Действительно, после интервала минут в пятнадцать пришел Гнат Нередка. Он осмотрел ямку и проговорил недовольно:

— Кошке в этой ямке сидеть, а не бойцу Красной Армии, — и, оглядев всех, как бы этим принимая вновь командование, он добавил — Приказ вышел в силу того, что нас теперь четверо, и согласно пункту один должен быть в резерве. Семен, садись в яму, жди…

Семен послушно сел в яму. На яму надвинули бочку. Нередка достал из кармана клочок бумаги.

— Надо домой, кому хочется, написать. Порубят немцы, один уцелеет, передаст. Также и рапорт. Подпасков, говори адрес и что писать.

— Пиши, — сказал протяжным голосом Подпасков. — Дорогая жена и детки. Пишу вам из отряда в немецком окружении, где мы сражаемся под руководством товарища Гната Нередки. Во всяком случае, фашисты будут уничтожены, враг будет разбит, и победа будет за нами. С получением сего я буду мертвый, и пусть дети подрастут и сражаются с лютым врагом за ту цветущую жизнь…

— Хватит, — сказал Нередка, — бумаги иначе на всех недостанет. Сосулька, каков твой адрес?

— А ты припиши мой адрес в то, Подпасково письмо. У него жена исполнительная, она моим напишет, а бумаги еще прикурки на три тогда останется.

— Это верно, — сказал Гнат, приписывая к письму Подпаскова адрес Сосульки. — И табаку вровень, и бумаги тоже. Полезай, Сосулька, в яму, письмо будет писать Семен.

В разных они сиживали ямках, но эта, в погребе, оказалась самой душной и самой тяжелой. Но они сидели безропотно, каждый свой срок, который указывал им Нередка. На краю лежали три записки с адресами, а как только садился сменный в ямку, трое оставшихся повторяли ему, сами не замечая того, все, что они уже говорили сидевшему перед ним в ямке.

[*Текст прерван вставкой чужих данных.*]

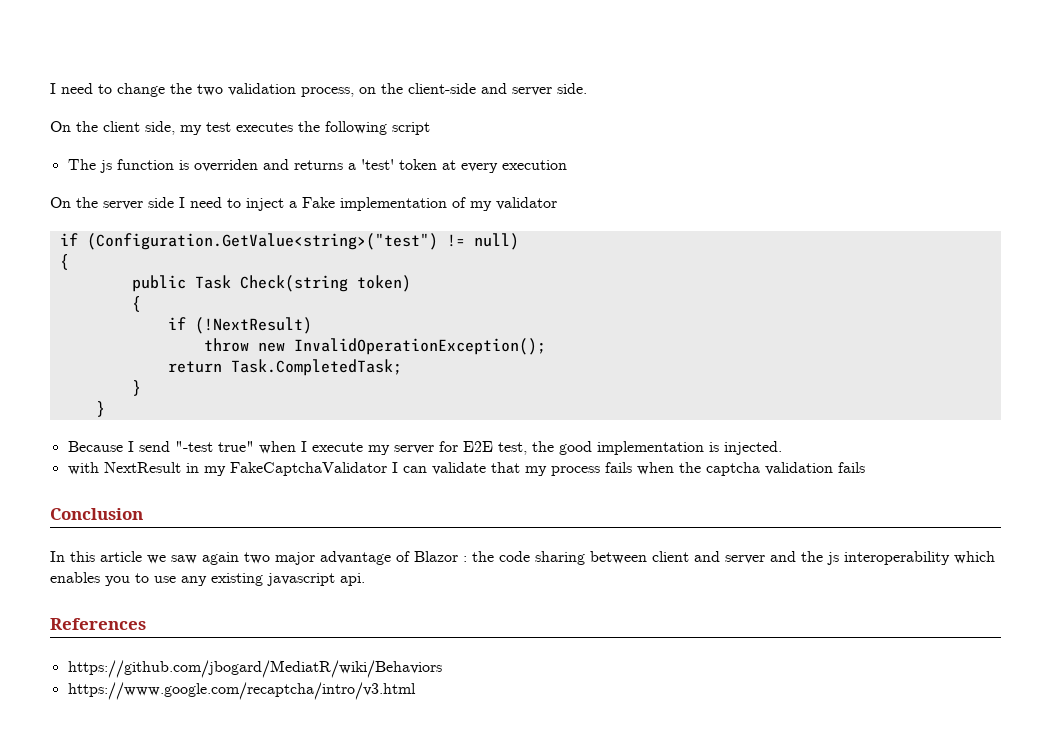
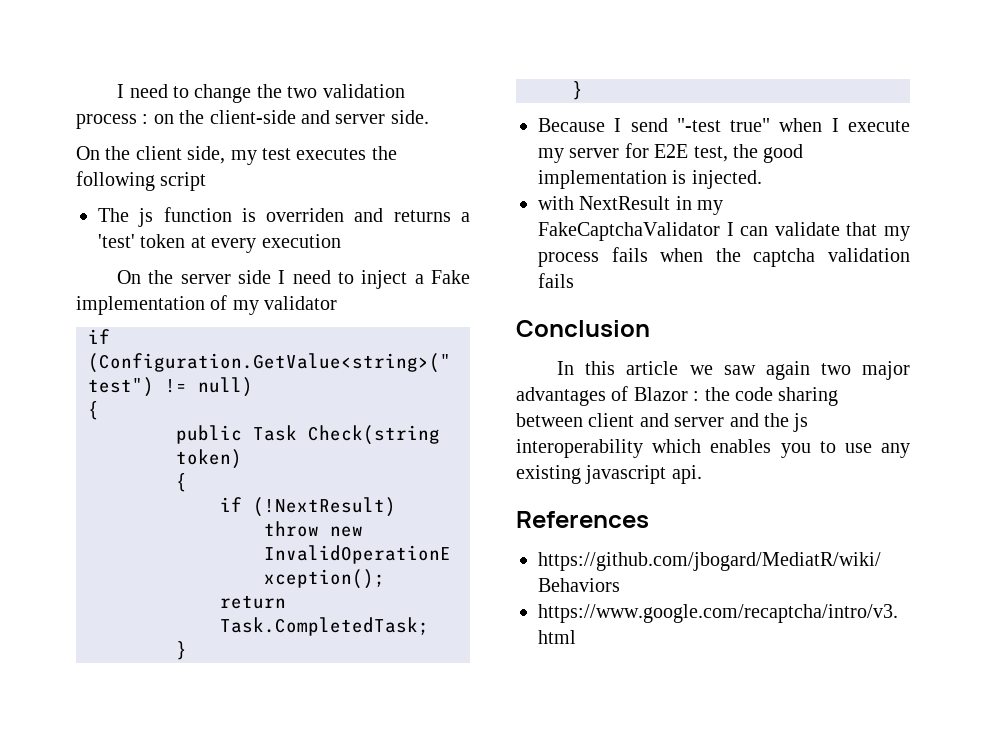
[301,87,354,97] process, -> [76,114,149,129] process :
[320,551,391,565] advantage -> [516,387,606,406] advantages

Солнце скрылось. Упала роса. Поднялась луна. С севера подул холодный ветер и показались тучи. Пришла опять очередь Сосульки сидеть в яме.

— Под солнцем человек выше, а под луной подлее, — сказал он, надвигая на себя бочку. — Если тот батька нас выдаст, я его подкурю, ребята, так, что он вместе с хатой сгорит.

— Молчи, идут, — проговорил Гнат. — Письма не забудь. Все согласно пункту.

— Будьте покойны, ребята. Прощайте.

— Прощай, — сказали они шепотом.

Вошел крестьянин. В руке он держал краюху.

— Коней у нас немцы поотнимали, так Иван их у немцев отнял, — сказал он просто и не спеша, протягивая им краюху. — Пойдем до коней, а то как бы немцы не хватились.

В темноте глаза его казались еще более тоскливыми, а голос резал сердце. Однако они сдерживали себя и старались не верить ему.